Friedman described himself as "the flying saucer physicist," a label he used in lectures and interviews for decades. By his own account, he lectured at more than six hundred colleges and universities across fifty American states, ten Canadian provinces, and nineteen countries. The lectures followed a consistent structure: a presentation of physical-evidence cases, radar-visual sightings, and institutional documentation, followed by a question period.

Career Record

Notable Public Statements

"I was the first one to talk to him. A lot of people don't know that. I was referred to Jesse by a television station manager in 1978, who was embarrassed because his reporter was late in arriving for an interview with me before my talk at Louisiana State University." Interview with Glenn Danforth, UFO Evidence.

"Physical trace cases, radar variable sightings, evidence! You don't talk about evidence!" CNN Larry King Live, 2007, panel discussion with Michael Shermer. Cited in Lydialyle Gibson, "Science?

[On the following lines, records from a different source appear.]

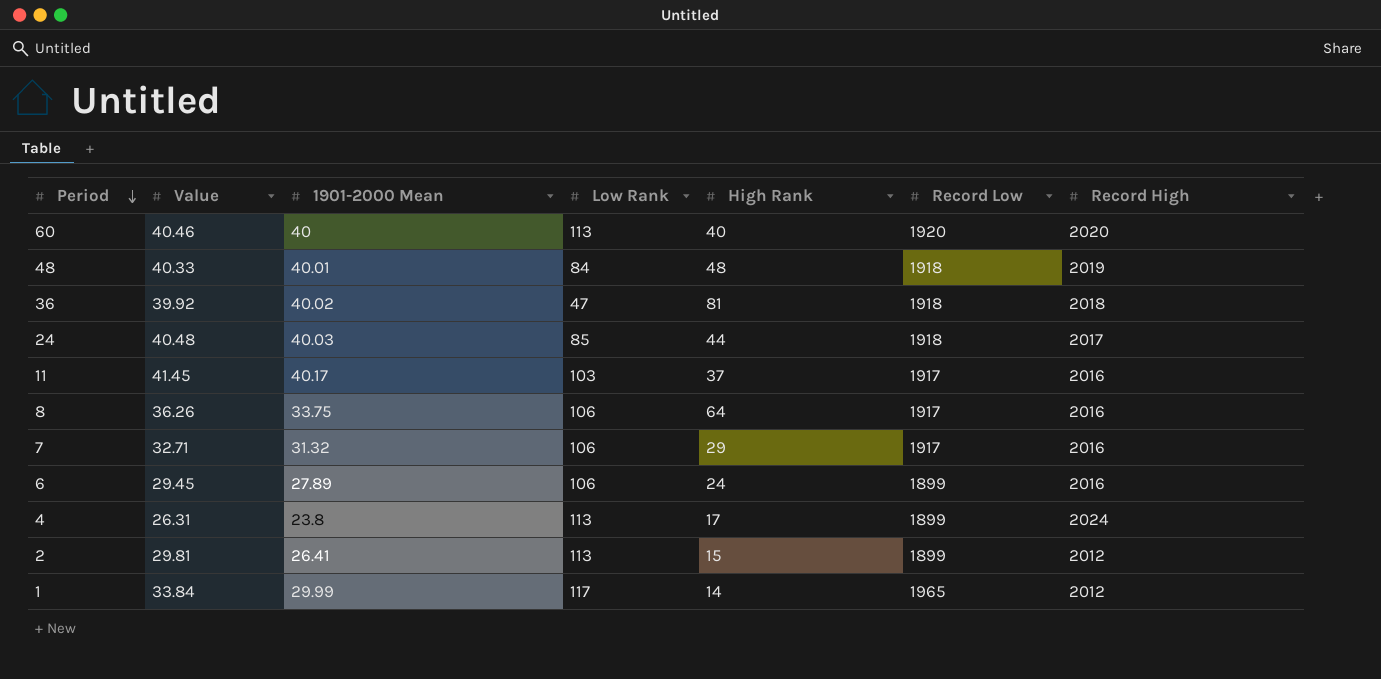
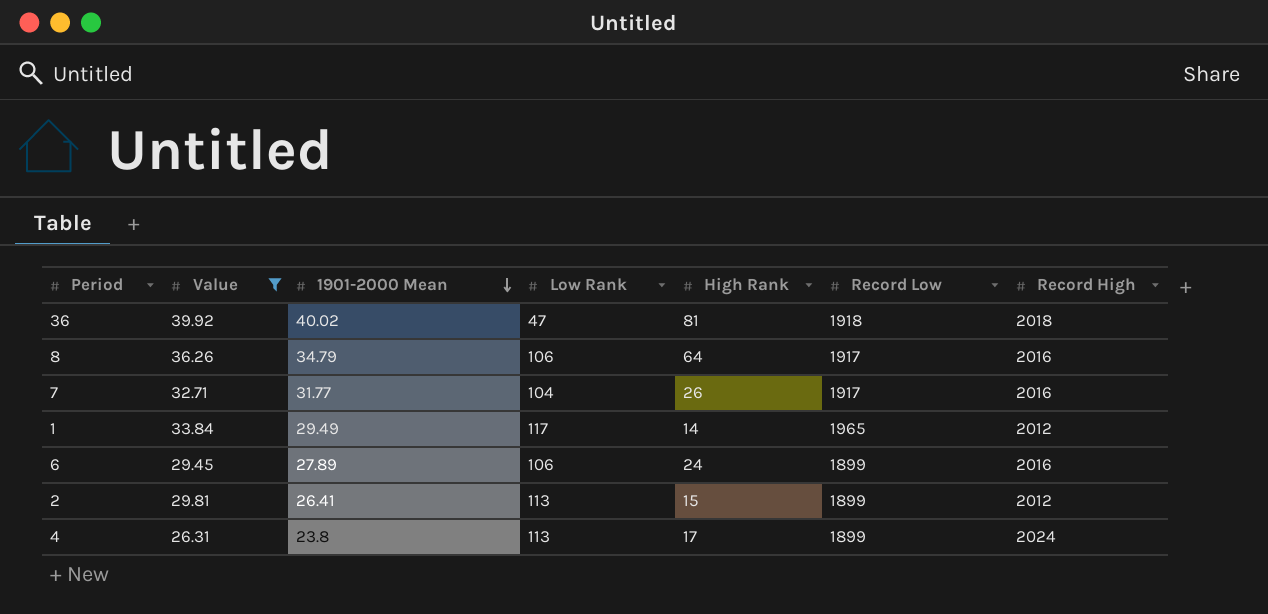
filter: none -> Value <= 39.92
row order: Period descending -> 1901-2000 Mean descending
8 | 1901-2000 Mean: 33.75 -> 34.79
7 | 1901-2000 Mean: 31.32 -> 31.77
7 | Low Rank: 106 -> 104
7 | High Rank: 29 -> 26
1 | 1901-2000 Mean: 29.99 -> 29.49

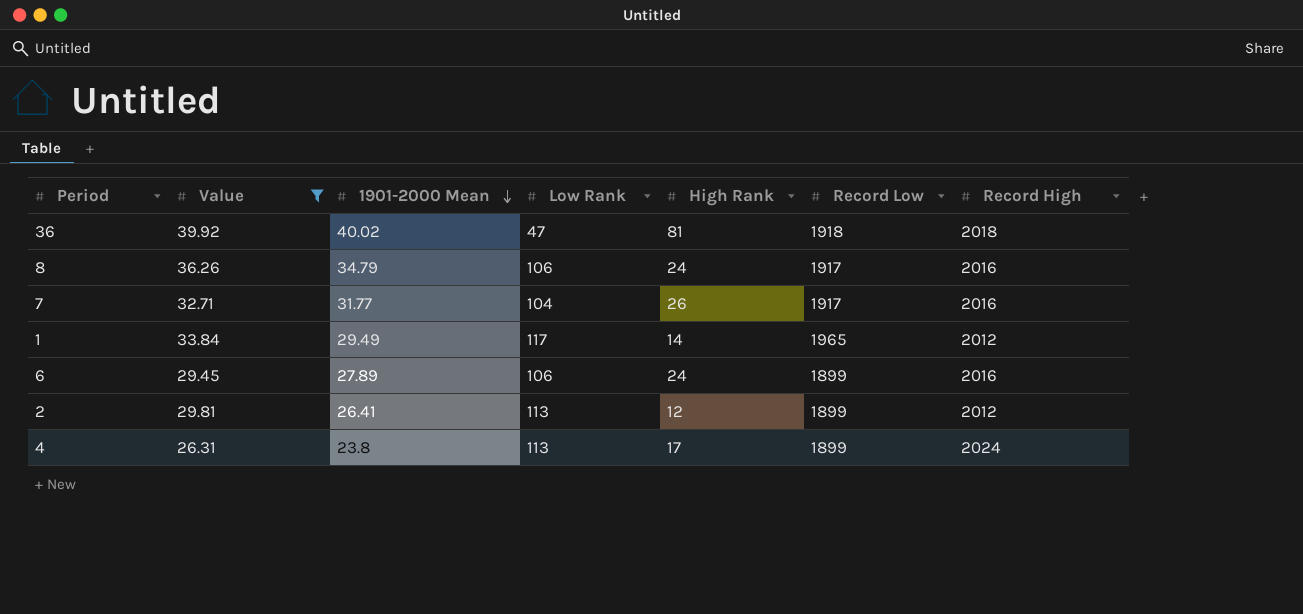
8 | High Rank: 64 -> 24
2 | High Rank: 15 -> 12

Fiction?", University of Chicago Magazine, September/October 2011.

"I am trying to lift the laughter curtain." CBC News interview, 2011. Cited in Colin McPhail, "Stanton Friedman, famed UFO researcher, dead at 84," CBC News, 14 May 2019.

Document Trail

Friedman's six published books constitute his primary documentary contribution to the record. Crash at Corona (1992) and TOP SECRET/MAJIC (1996) are the two most consequential single titles in the post-1978 Roswell and MJ-12 literatures.

The FBI maintained a file on Friedman during his years in the defence industry and his early UFO research activities. The file is accessible through the FBI Vault.

The Provincial Archives of New Brunswick hold Friedman's personal archive, donated in 2019 before his death. The collection includes research papers, correspondence, and case files accumulated over five decades of investigation.